Pada kesempatan kunjungan ini, Direktur Jenderal menyempatkan diri berinteraksi secara langsung dengan jajaran KPKNL Bandung dengan cara mengunjungi seluruh ruang kerja pegawai. Isa melihat langsung proses pekerjaan yang ada di setiap unit, serta memberikan masukan agar pelaksanaan pekerjaan dapat lebih menjadi efisien dan efektif. Misalnya saat mengetahui banyaknya frekuensi lelang yang ada di KPKNL Bandung namun capaian target bea lelang ternyata tidak berbanding lurus dengan capaian target frekuensi lelang akibat banyak terjadinya lelang yang Tidak Ada Penawar (TAP) karena berbagai faktor, Isa mengarahkan agar sebelum diajukan oleh pemohon lelang, barang yang akan di lelang tersebut sudah dalam kondisi free and clear.

 

Setelah melihat dan mengamati secara langsung proses revaluasi BMN behind the desk, dengan didampingi Tim Penilai dari KPKNL Bandung, Bapak Isa meninjau langsung langsung on the spot proses pelaksanaan revaluasi aset BMN di lapangan.  Kali ini yang ditinjau adalah pelaksanaan penilaian aset Sekretariat Rumah Tangga Gedung Keuangan Negara (GKN) yang terletak di areal GKN Bandung.
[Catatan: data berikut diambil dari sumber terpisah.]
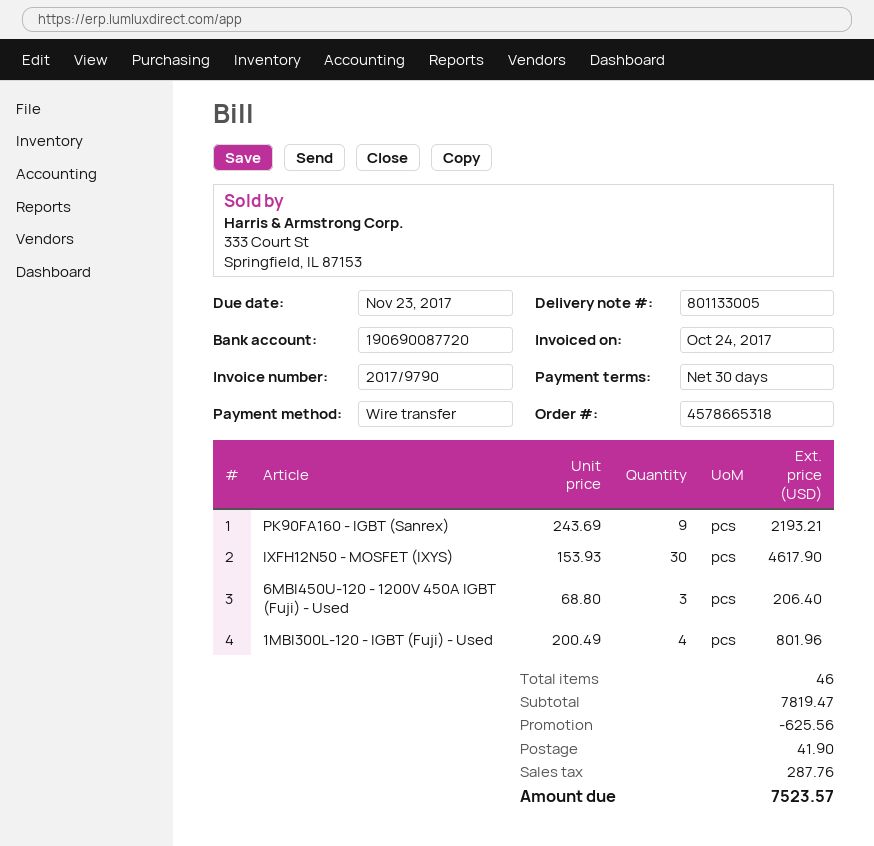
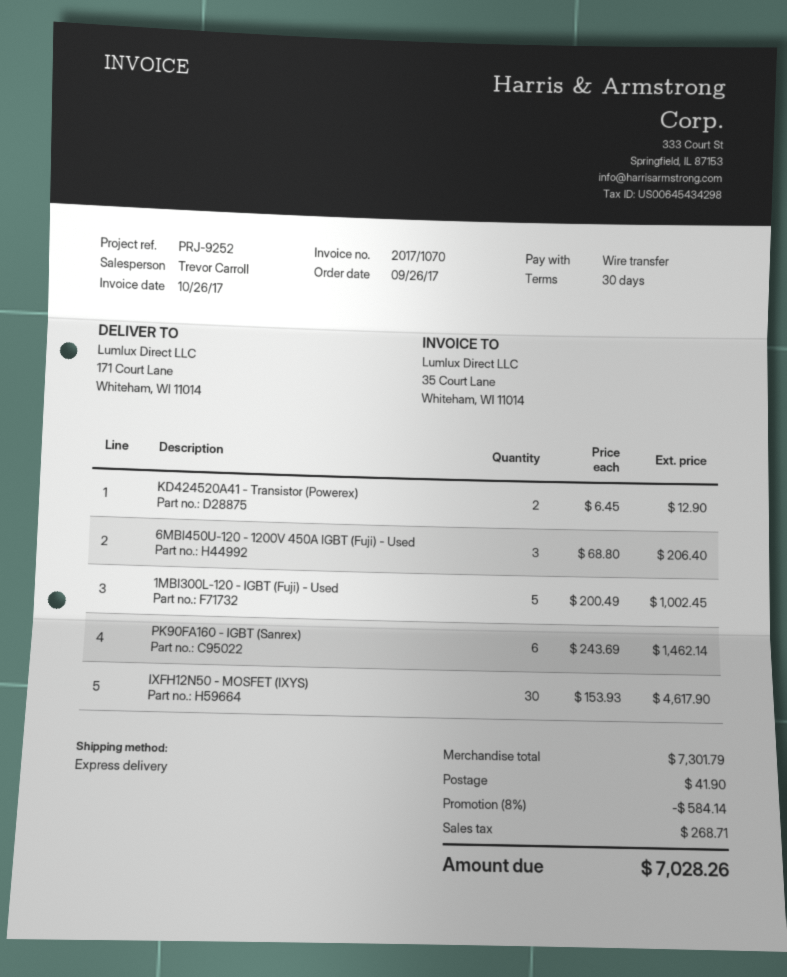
invoice number: 2017/9790 -> 2017/1070
invoice date: 2017-10-24 -> 2017-10-26
PK90FA160 - IGBT (Sanrex): 9 x 243.69 = 2193.21 -> 6 x 243.69 = 1462.14
1MBI300L-120 - IGBT (Fuji) - Used: 4 x 200.49 = 801.96 -> 5 x 200.49 = 1002.45
KD424520A41 - Transistor (Powerex): none -> 2 x 6.45 = 12.90
subtotal: 7819.47 -> 7301.79
discount: 625.56 -> 584.14
tax: 287.76 -> 268.71
total: 7523.57 -> 7028.26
Aset yang ditinjau yaitu sumur bor/artesis dan mess GKN. Kepala Bidang Penilaian Kanwil DJKN Bandung, Indra Syafri, yang ikut mendampingi dalam tinjauan ini, menjelaskan proses penilaian yang dilakukan terhadap aset-aset dalam bentuk khusus seperti sumur artesis yang termasuk dalam kelompok bangunan air ini.

 

Dalam kesempatan ini Bapak Isa menegaskan agar Tim Penilai bekerja dengan sungguh-sungguh termasuk saat melakukan cek fisik aset BMN, jangan hanya mereka-reka dari tampak fisik. “Sumur bor/artesis yang secara fisik hanya tampak sebagai jaringan pipa dan keran seperti ini ternyata memiliki nilai perolehan yang sangat tinggi yaitu sebesar Rp536 juta. Itu bukan uang yang sedikit yang dikeluarkan oleh negara”, demikian penjelasan Bapak Isa.

 

Kemudian dengan didampingi Kepala KPKNL Bandung, Bapak Isa dan para Kepala Bidang di lingkungan Kanwil DJKN Jawa Barat menuju beberapa lokasi aset BMN yang berada dalam kelolaan KPKNL Bandung. Lokasi yang dikunjungi antara lain aset Sekretariat Jenderal yang tercatat pada Sekretariat Rumah Tangga GKN Bandung berupa tanah dan bangunan yang terletak di Jl. Aceh Bandung. Aset ini terletak pada lokasi sangat strategis di kota Bandung, namun aset tersebut saat ini terbengkalai dan tidak dapat dipergunakan karena rusak berat, sehingga dapat dikategorikan sebagai aset idle. Lokasi selanjutnya yg dikunjungi yaitu tanah dan bangunan eks kantor KPKNL Bandung. Gedung ini terletak di Jl. Ambon No 1 Bandung. Lokasi  terakhir yang dikunjungi adalah Mess Kantor Wilayah DJKN Jawa Barat, Jl Dipati Ukur No. 31 Bandung.

 

Pada lokasi-lokasi yang dikunjungi, tim penilai KPKNL Bandung yang sedang melaksanakan tugasnya menjelaskan proses yang dilakukan dalam penilaian aset tersebut, dan hal-hal lainnya yang ingin diketahui oleh Bapak Isa. Sepanjang perjalanan menuju lokasi yang dituju, Yanti juga menjelaskan kepada Direktur Jenderal tentang aset-aset BMN lainnya yang berada dalam pengelolaan KPKNL Bandung yang kebetulan dilewati, sehingga rombongan sekaligus melaksanakan tour of the city. Untuk diketahui, di Bandung banyak terdapat aset BMN yang bernilai sangat signifikan dan berada di lokasi jalan utama dan strategis, terutama aset milik Kementerian Pertahanan/TNI-AD.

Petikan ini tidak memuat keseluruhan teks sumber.